This article was composed and written by Kempton. It was published on the WSC Forum in August 2012. Posted to this page by Peter Kelly, without permission.
Comments by Peter -PK about this story: This is an example of how important it is to check the weather before planning to fly – In fact, the weather usually determines the day you will try to fly. There is some reference to Ginny and an adventure at Stonyford on the preceding day. I don’t have actual details, but I do know that coordinates for the Stonyford turnpoint are exactly in the middle of the good part of the landing site at Stonyford. Not sure where Ginny actually landed but it was another great job. As I recall, she was flying with one of our experienced tow pilots in a two place ship. Here is Kemp’s write up:Original URL – http://www.williamssoaring.com/news/showthread.php/281-Weather-and-Soaring-Conditions?p=1657#post1657
Indeed Sunday was just great out of WSC. The blob of moisture that came through Saturday eve acted like a front, so today was “post frontal” although I can’t remember the last time the front came from the south. But this was the Gulf of Mexico monsoon, and it brought unstable & clear air and moist air, but no cirrus.

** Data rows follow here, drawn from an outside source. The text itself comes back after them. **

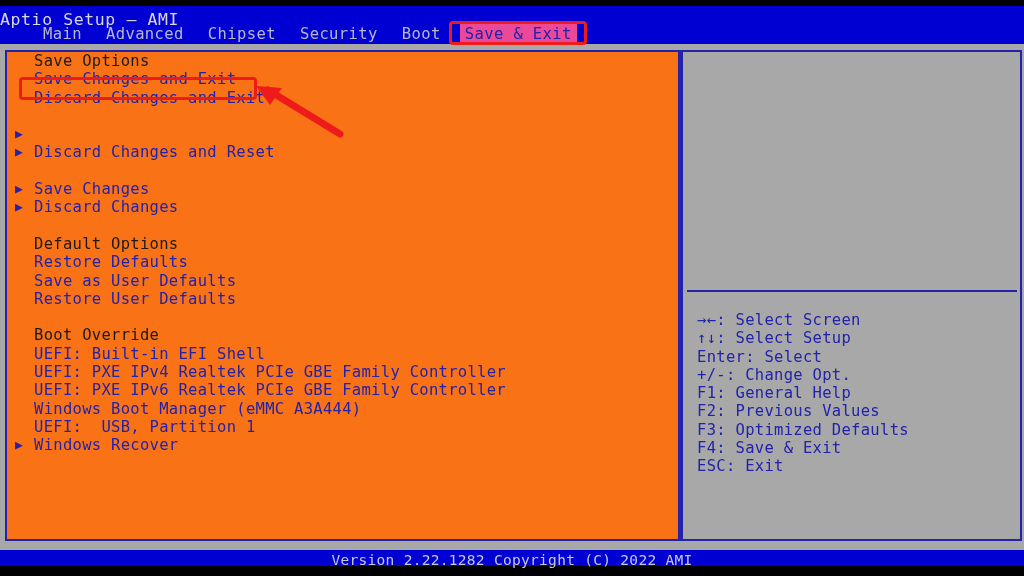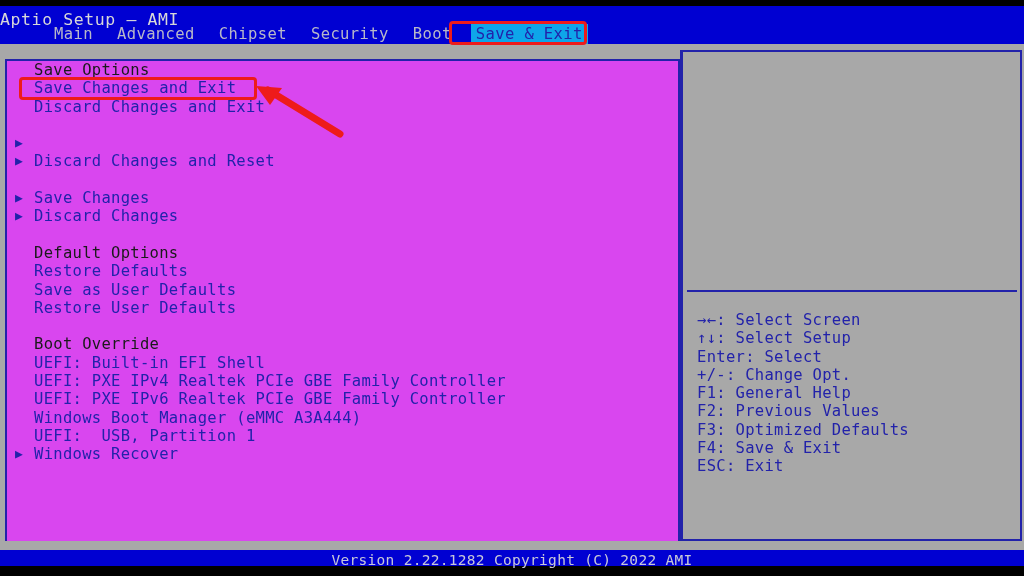"Main" .menubar { padding-left: 49px -> 38px }
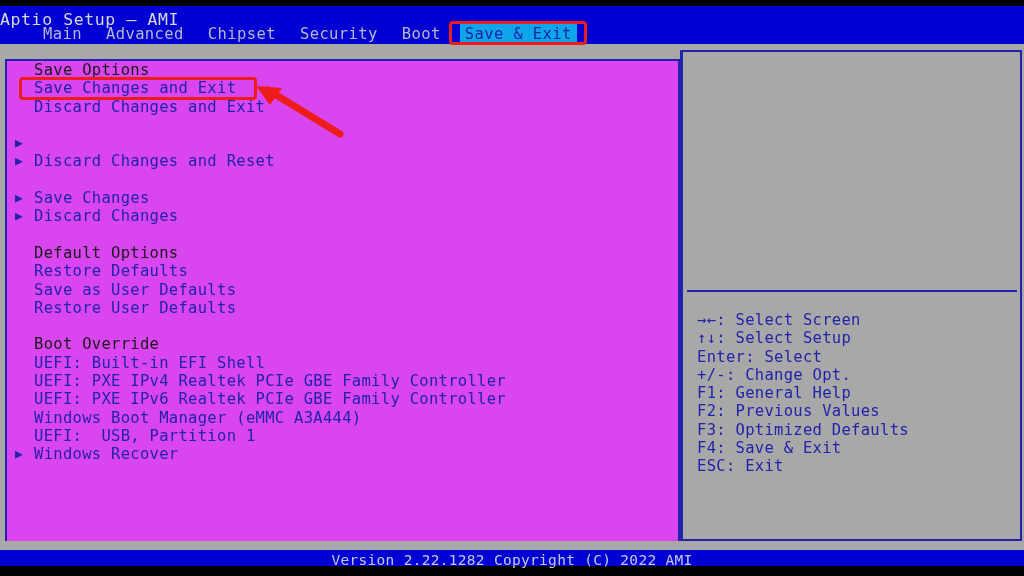"Save & Exit" .menu-item.active { background: #0ea5e9 -> #ec4899 }
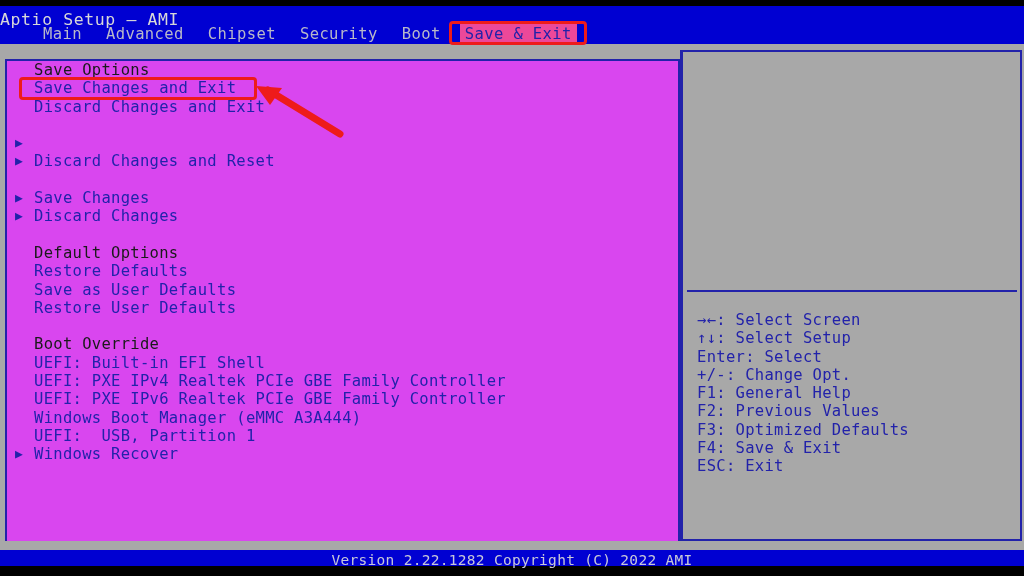"Save Options" .panel-left { background: #d946ef -> #f97316; margin-top: 9px -> none }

At breakfast, Ray, Ginny, Wes and I learned more about Ginny’s Stonyford adventure. Ray had put his ship in the box Saturday as it was getting gusty with lightning. I offered him the front seat of FNX as I wanted to fly to make up for the grinding sauna of Saturday. After a considered weighing of the leg exercise (heavy ASH-25 rudder) vs. not having to assemble his ship, he was on. We were the 1st mountain tow at 11:55a, released at Tree Farm, futzed around for a bit, then Ray found us the 6-7 knots on the high point of Goat Mt. One more short circling climb on Snow, and then Ray instituted the “no circling” goal of the flight. From then on we didn’t do more than a quarter turn at any one time for the remainder of the flight, about 450km by OLC:
http://www.onlinecontest.org/olc-2.0…l?dsId=2643802
The forecast and actual clouds were matched, with some isolated OD as the day went on. This was at 1:45p coming up on Hayfork N bound:
We stayed between 9.5-12.5K the entire time. The S wind of 14-16 knots of course helped on the outbound, but we were very conscious of how it might slow us on the way home. Turned about 8sm short of Hoopa, way on the extreme west side of the Trinity Wilderness. Arcata was less than 20nm to the West. Ray mentioned several times about how it would be a adventure to go land at Eureka, but it may be fogged in (!)…. ACK!
Southbound the trip was a bit slower, but we were a bit more aggressive on the cruise speed. The clouds were starting to OD, but it was quite workable:
3p and it was still good around Black Butte. We turned toward WSC at Sheet Iron, and landed by 4p. Including the slow start and slowing down as we approached WSC to allow for separation to JJ, we still averaged 78.5mph over 296sm. A little bit of pushing could easily have put that at 80+mph!
It was still going strong at almost 6p:
Thanks Ray for the in-flight discussion, tips and observations. What a great group we have at Williams!